--- Information Enclosed Below ---

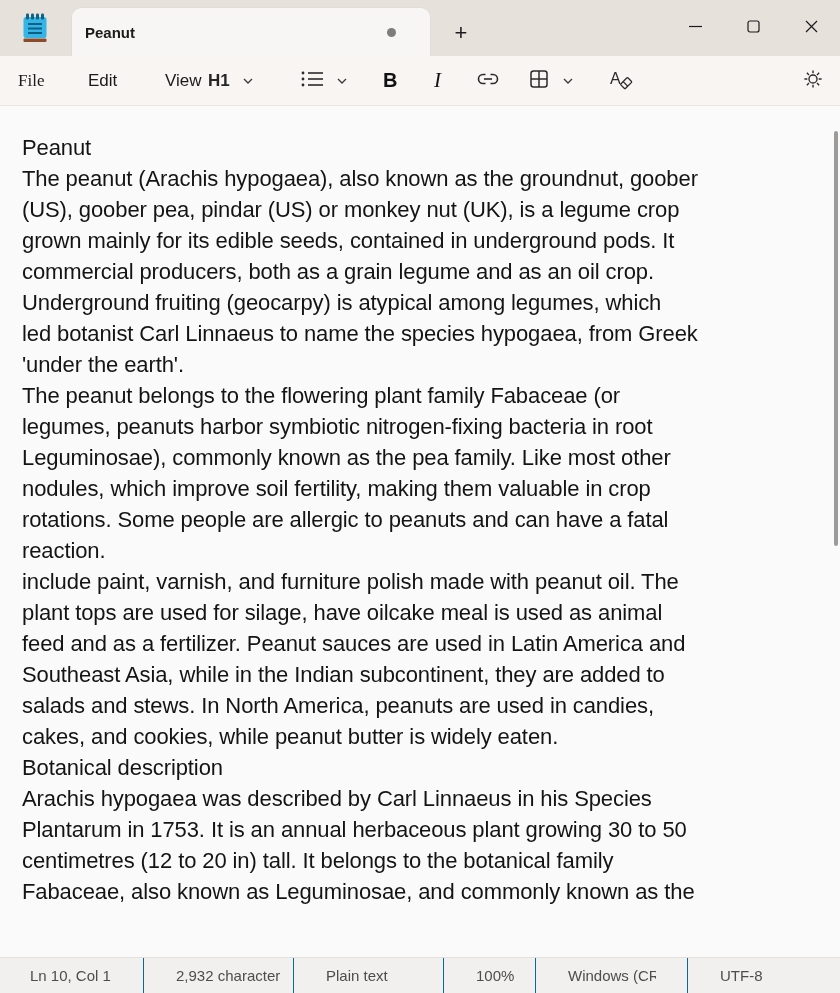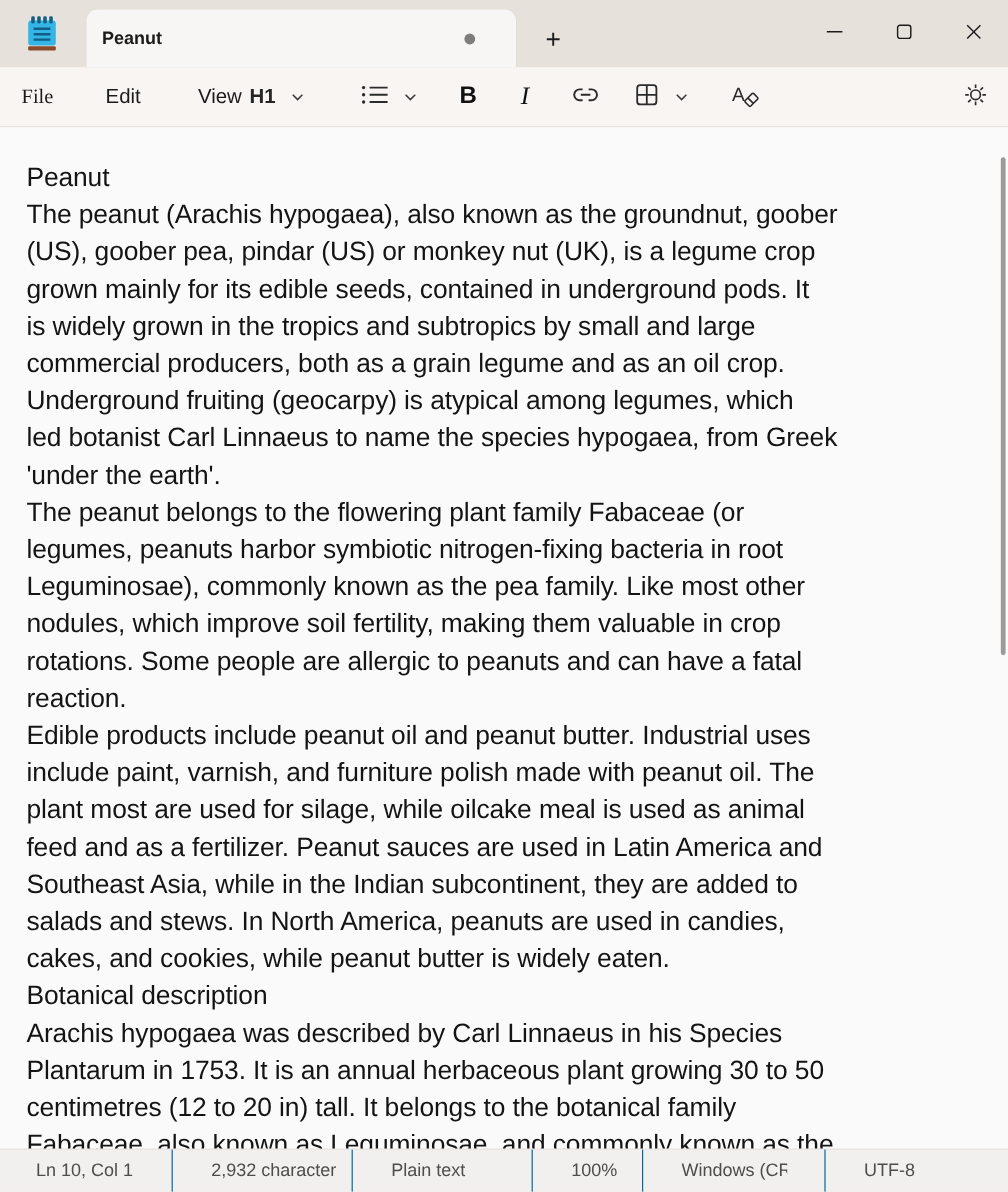--- a/index.html
+++ b/index.html
@@ -221,34 +221,32 @@
       </span>
     </button>
   </div>
 
   <div class="editor">
     <div class="editor-text">
         <div class="tline">Peanut</div>
         <div class="tline">The peanut (Arachis hypogaea), also known as the groundnut, goober</div>
         <div class="tline">(US), goober pea, pindar (US) or monkey nut (UK), is a legume crop</div>
         <div class="tline">grown mainly for its edible seeds, contained in underground pods. It</div>
-        <div class="tline">is widely grown in the tropics and subtropics by small and large</div>
         <div class="tline">commercial producers, both as a grain legume and as an oil crop.</div>
         <div class="tline">Underground fruiting (geocarpy) is atypical among legumes, which</div>
         <div class="tline">led botanist Carl Linnaeus to name the species hypogaea, from Greek</div>
         <div class="tline">'under the earth'.</div>
         <div class="tline">The peanut belongs to the flowering plant family Fabaceae (or</div>
         <div class="tline">legumes, peanuts harbor symbiotic nitrogen-fixing bacteria in root</div>
         <div class="tline">Leguminosae), commonly known as the pea family. Like most other</div>
         <div class="tline">nodules, which improve soil fertility, making them valuable in crop</div>
         <div class="tline">rotations. Some people are allergic to peanuts and can have a fatal</div>
         <div class="tline">reaction.</div>
-        <div class="tline">Edible products include peanut oil and peanut butter. Industrial uses</div>
         <div class="tline">include paint, varnish, and furniture polish made with peanut oil. The</div>
-        <div class="tline">plant most are used for silage, while oilcake meal is used as animal</div>
+        <div class="tline">plant tops are used for silage, have oilcake meal is used as animal</div>
         <div class="tline">feed and as a fertilizer. Peanut sauces are used in Latin America and</div>
         <div class="tline">Southeast Asia, while in the Indian subcontinent, they are added to</div>
         <div class="tline">salads and stews. In North America, peanuts are used in candies,</div>
         <div class="tline">cakes, and cookies, while peanut butter is widely eaten.</div>
         <div class="tline">Botanical description</div>
         <div class="tline">Arachis hypogaea was described by Carl Linnaeus in his Species</div>
         <div class="tline">Plantarum in 1753. It is an annual herbaceous plant growing 30 to 50</div>
         <div class="tline">centimetres (12 to 20 in) tall. It belongs to the botanical family</div>
         <div class="tline">Fabaceae, also known as Leguminosae, and commonly known as the</div>
       </div>

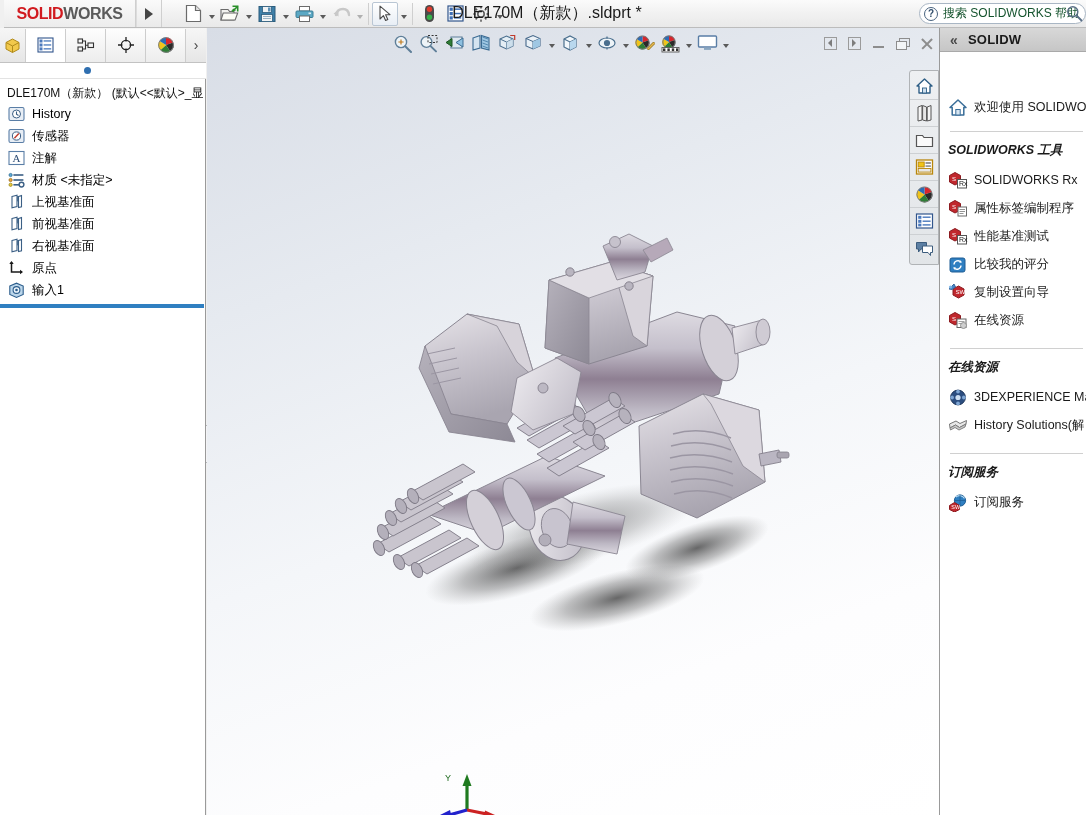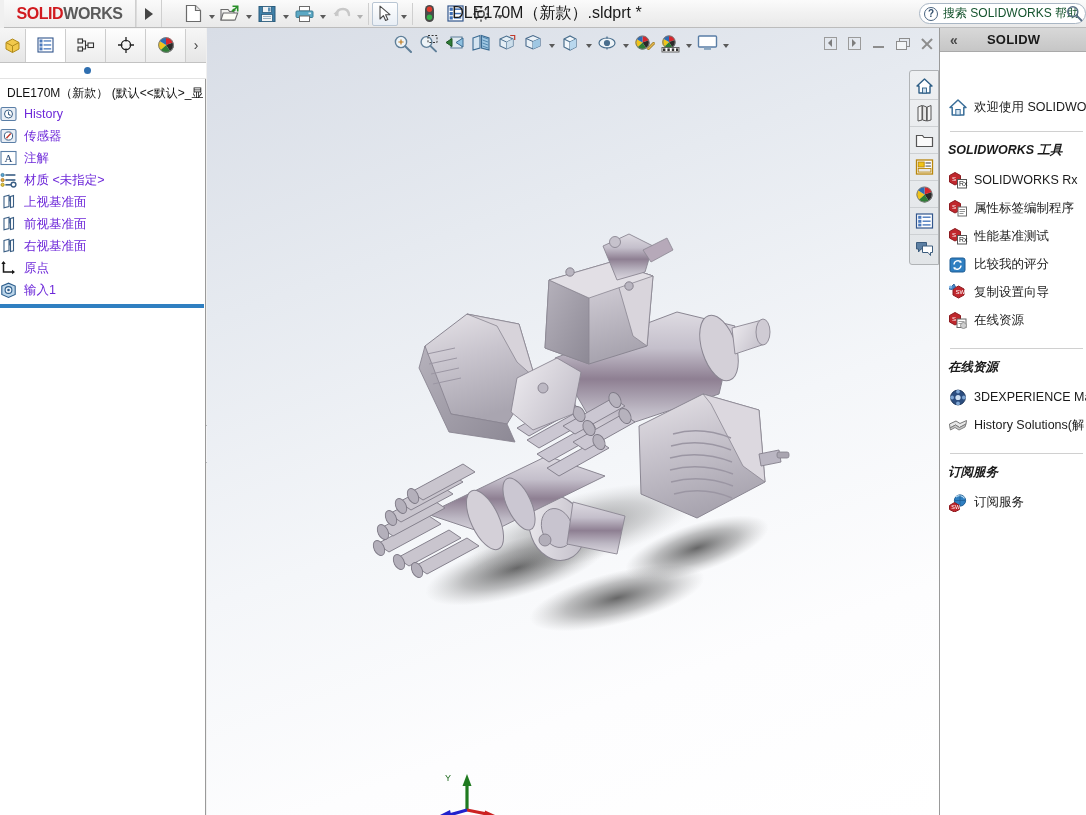--- a/index.html
+++ b/index.html
@@ -112,21 +112,21 @@
   .dot-blue { width: 7px; height: 7px; border-radius: 50%; background: #2f6fb0; }
 
   .tree { padding: 4px 0 0 0; }
   .tree-root {
     display: flex; align-items: center; height: 20px;
     padding-left: 7px; font-size: 12px; color: #111;
     white-space: nowrap; overflow: hidden;
   }
   .tree-item {
     display: flex; align-items: center; height: 22px;
-    font-size: 12.5px; color: #6d28d9;
+    padding-left: 8px; font-size: 12.5px; color: #000000;
     white-space: nowrap;
   }
   .tree-item .ico { width: 18px; height: 17px; margin-right: 6px; flex: 0 0 18px; }
   .rollback {
     margin-top: 3px; margin-left: 0; height: 4px; width: 204px;
     background: #2f7fc1;
   }
 
   
   .splitter-handle {
@@ -193,21 +193,21 @@
     position: absolute; left: 939px; top: 28px; width: 147px; height: 787px;
     background: #fff; border-left: 1px solid #9a9a9a;
   }
   .tp-header {
     height: 24px; width: 147px;
     background: linear-gradient(to bottom,#d8d8d8,#c6c6c6);
     border-bottom: 1px solid #a9a9a9;
     display: flex; align-items: center;
   }
   .tp-collapse { width: 28px; text-align: center; font-size: 14px; color: #4a4a4a; font-weight: bold; }
-  .tp-title { font-size: 13px; font-weight: bold; color: #1a1a1a; letter-spacing: 0.2px; margin-left: 19px; }
+  .tp-title { font-size: 13px; font-weight: bold; color: #1a1a1a; letter-spacing: 0.2px; }
 
   .tp-body { position: absolute; left: 0; top: 24px; width: 147px; bottom: 0; background: #fff; padding-left: 8px; }
 
   .tp-welcome {
     display: flex; align-items: center; gap: 6px;
     margin-top: 46px; font-size: 12.5px; color: #1a1a1a; white-space: nowrap;
   }
   .tp-divider { height: 1px; background: #d0d0d0; margin: 14px 4px 10px 2px; }
   .tp-section-title {
     font-size: 12.5px; font-weight: bold; color: #1a1a1a; margin-bottom: 7px; white-space: nowrap; font-style: italic;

--- End of Enclosed Information ---

* **Task objective**:
Which lines of the listing include the string "most"? Pull them out.

* **Exercise solution**:
         <div class="tline">Leguminosae), commonly known as the pea family. Like most other</div>
-        <div class="tline">plant most are used for silage, while oilcake meal is used as animal</div>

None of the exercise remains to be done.